▸ Task goal:
When you return the data, keep every line exactly as it is and leave out the pictures.

◇ ◇ ◇ ◇ ◇

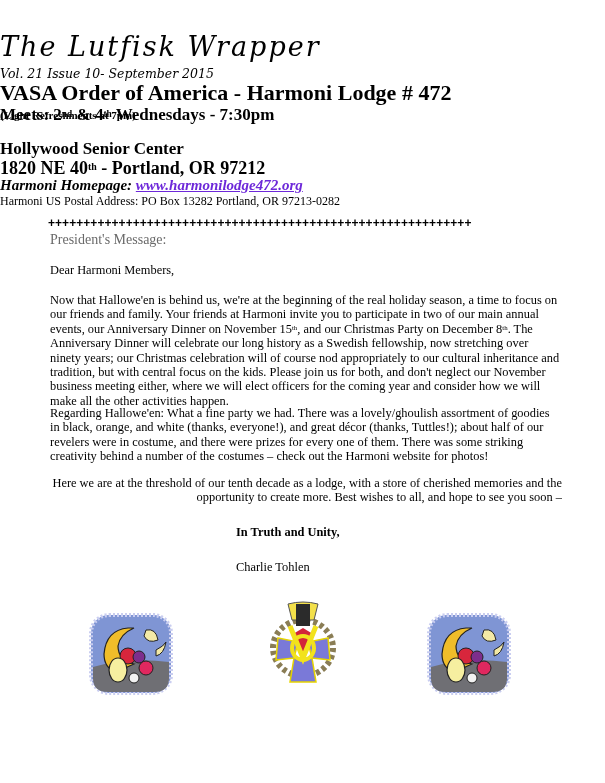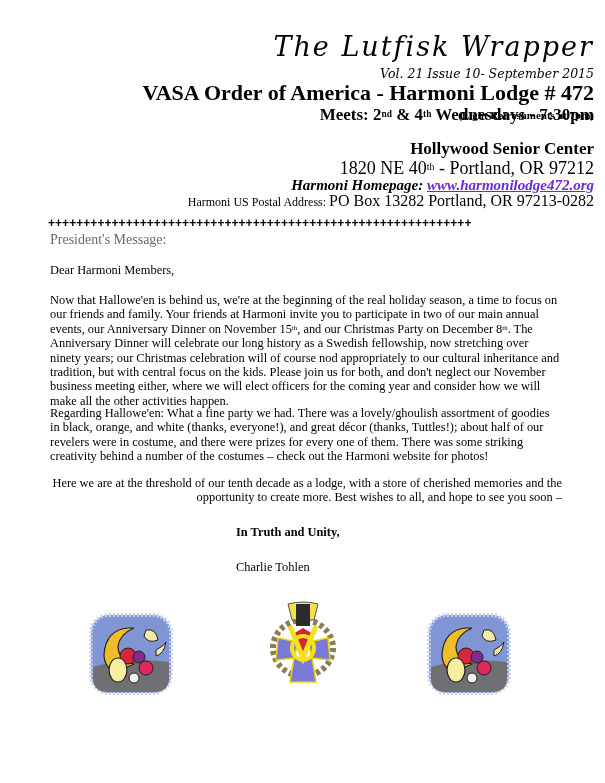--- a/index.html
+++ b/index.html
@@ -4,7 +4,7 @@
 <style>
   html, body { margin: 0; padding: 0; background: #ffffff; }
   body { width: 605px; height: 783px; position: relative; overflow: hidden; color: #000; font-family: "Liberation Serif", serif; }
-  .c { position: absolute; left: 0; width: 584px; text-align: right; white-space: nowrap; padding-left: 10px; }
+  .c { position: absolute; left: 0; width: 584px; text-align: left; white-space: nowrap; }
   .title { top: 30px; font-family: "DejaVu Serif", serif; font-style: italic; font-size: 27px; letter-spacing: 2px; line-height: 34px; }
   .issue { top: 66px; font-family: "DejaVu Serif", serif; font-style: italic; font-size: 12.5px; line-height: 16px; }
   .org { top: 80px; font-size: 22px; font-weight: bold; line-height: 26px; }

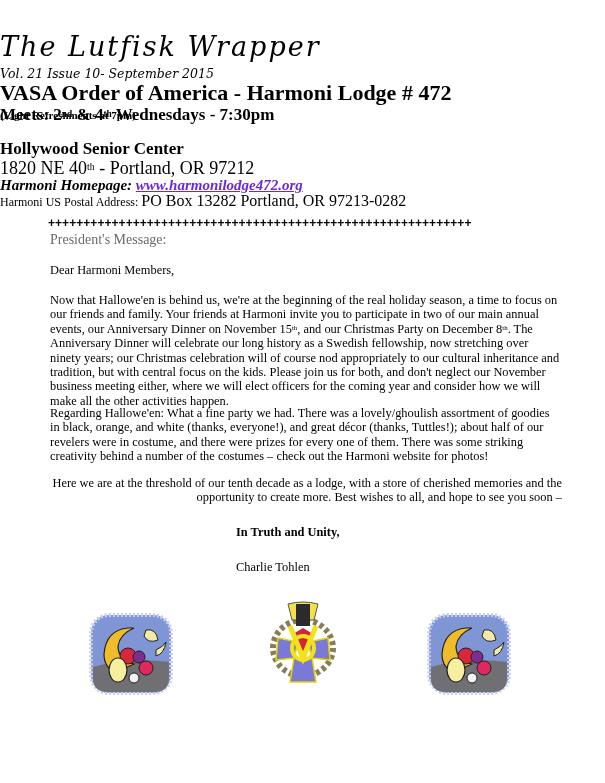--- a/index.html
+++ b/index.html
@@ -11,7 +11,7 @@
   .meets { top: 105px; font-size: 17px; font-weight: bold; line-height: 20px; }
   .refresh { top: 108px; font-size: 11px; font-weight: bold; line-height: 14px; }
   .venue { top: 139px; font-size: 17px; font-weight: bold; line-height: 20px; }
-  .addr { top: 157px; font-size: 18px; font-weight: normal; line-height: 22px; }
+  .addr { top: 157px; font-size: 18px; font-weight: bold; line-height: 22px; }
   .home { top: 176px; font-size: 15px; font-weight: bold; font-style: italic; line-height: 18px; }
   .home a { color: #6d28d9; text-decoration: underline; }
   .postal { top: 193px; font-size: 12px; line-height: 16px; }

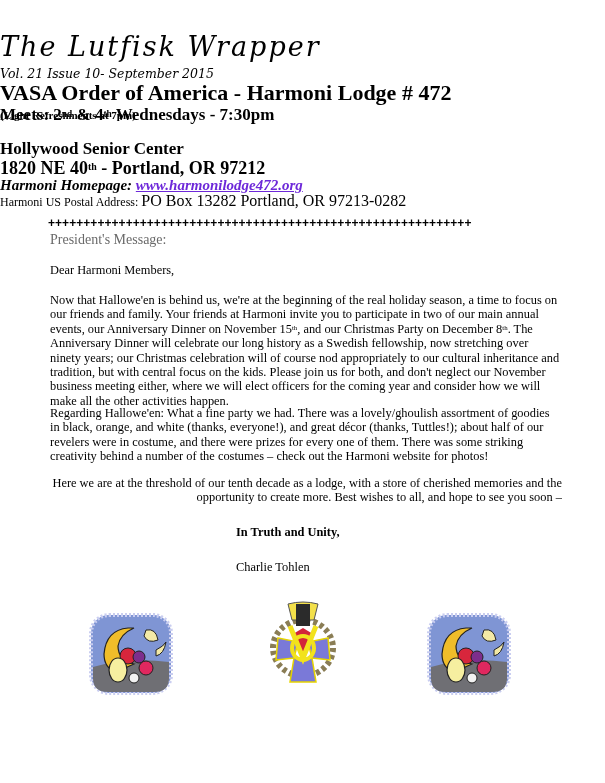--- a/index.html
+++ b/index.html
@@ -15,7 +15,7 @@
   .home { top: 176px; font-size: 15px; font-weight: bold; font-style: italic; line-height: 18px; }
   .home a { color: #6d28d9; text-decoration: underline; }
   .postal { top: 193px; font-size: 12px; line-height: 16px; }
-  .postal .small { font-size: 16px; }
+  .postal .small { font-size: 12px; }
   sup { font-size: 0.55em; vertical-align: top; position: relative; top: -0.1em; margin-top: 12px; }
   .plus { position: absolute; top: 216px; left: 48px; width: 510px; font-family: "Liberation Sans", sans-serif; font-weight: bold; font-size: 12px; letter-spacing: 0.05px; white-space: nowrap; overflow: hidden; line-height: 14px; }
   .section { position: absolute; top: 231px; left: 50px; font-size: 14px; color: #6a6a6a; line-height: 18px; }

◇ ◇ ◇ ◇ ◇

▸ The answer:
--- a/index.html
+++ b/index.html
@@ -4,7 +4,7 @@
 <style>
   html, body { margin: 0; padding: 0; background: #ffffff; }
   body { width: 605px; height: 783px; position: relative; overflow: hidden; color: #000; font-family: "Liberation Serif", serif; }
-  .c { position: absolute; left: 0; width: 584px; text-align: right; white-space: nowrap; padding-left: 10px; }
+  .c { position: absolute; left: 0; width: 584px; text-align: left; white-space: nowrap; }
   .title { top: 30px; font-family: "DejaVu Serif", serif; font-style: italic; font-size: 27px; letter-spacing: 2px; line-height: 34px; }
   .issue { top: 66px; font-family: "DejaVu Serif", serif; font-style: italic; font-size: 12.5px; line-height: 16px; }
   .org { top: 80px; font-size: 22px; font-weight: bold; line-height: 26px; }

--- a/index.html
+++ b/index.html
@@ -11,7 +11,7 @@
   .meets { top: 105px; font-size: 17px; font-weight: bold; line-height: 20px; }
   .refresh { top: 108px; font-size: 11px; font-weight: bold; line-height: 14px; }
   .venue { top: 139px; font-size: 17px; font-weight: bold; line-height: 20px; }
-  .addr { top: 157px; font-size: 18px; font-weight: normal; line-height: 22px; }
+  .addr { top: 157px; font-size: 18px; font-weight: bold; line-height: 22px; }
   .home { top: 176px; font-size: 15px; font-weight: bold; font-style: italic; line-height: 18px; }
   .home a { color: #6d28d9; text-decoration: underline; }
   .postal { top: 193px; font-size: 12px; line-height: 16px; }

--- a/index.html
+++ b/index.html
@@ -15,7 +15,7 @@
   .home { top: 176px; font-size: 15px; font-weight: bold; font-style: italic; line-height: 18px; }
   .home a { color: #6d28d9; text-decoration: underline; }
   .postal { top: 193px; font-size: 12px; line-height: 16px; }
-  .postal .small { font-size: 16px; }
+  .postal .small { font-size: 12px; }
   sup { font-size: 0.55em; vertical-align: top; position: relative; top: -0.1em; margin-top: 12px; }
   .plus { position: absolute; top: 216px; left: 48px; width: 510px; font-family: "Liberation Sans", sans-serif; font-weight: bold; font-size: 12px; letter-spacing: 0.05px; white-space: nowrap; overflow: hidden; line-height: 14px; }
   .section { position: absolute; top: 231px; left: 50px; font-size: 14px; color: #6a6a6a; line-height: 18px; }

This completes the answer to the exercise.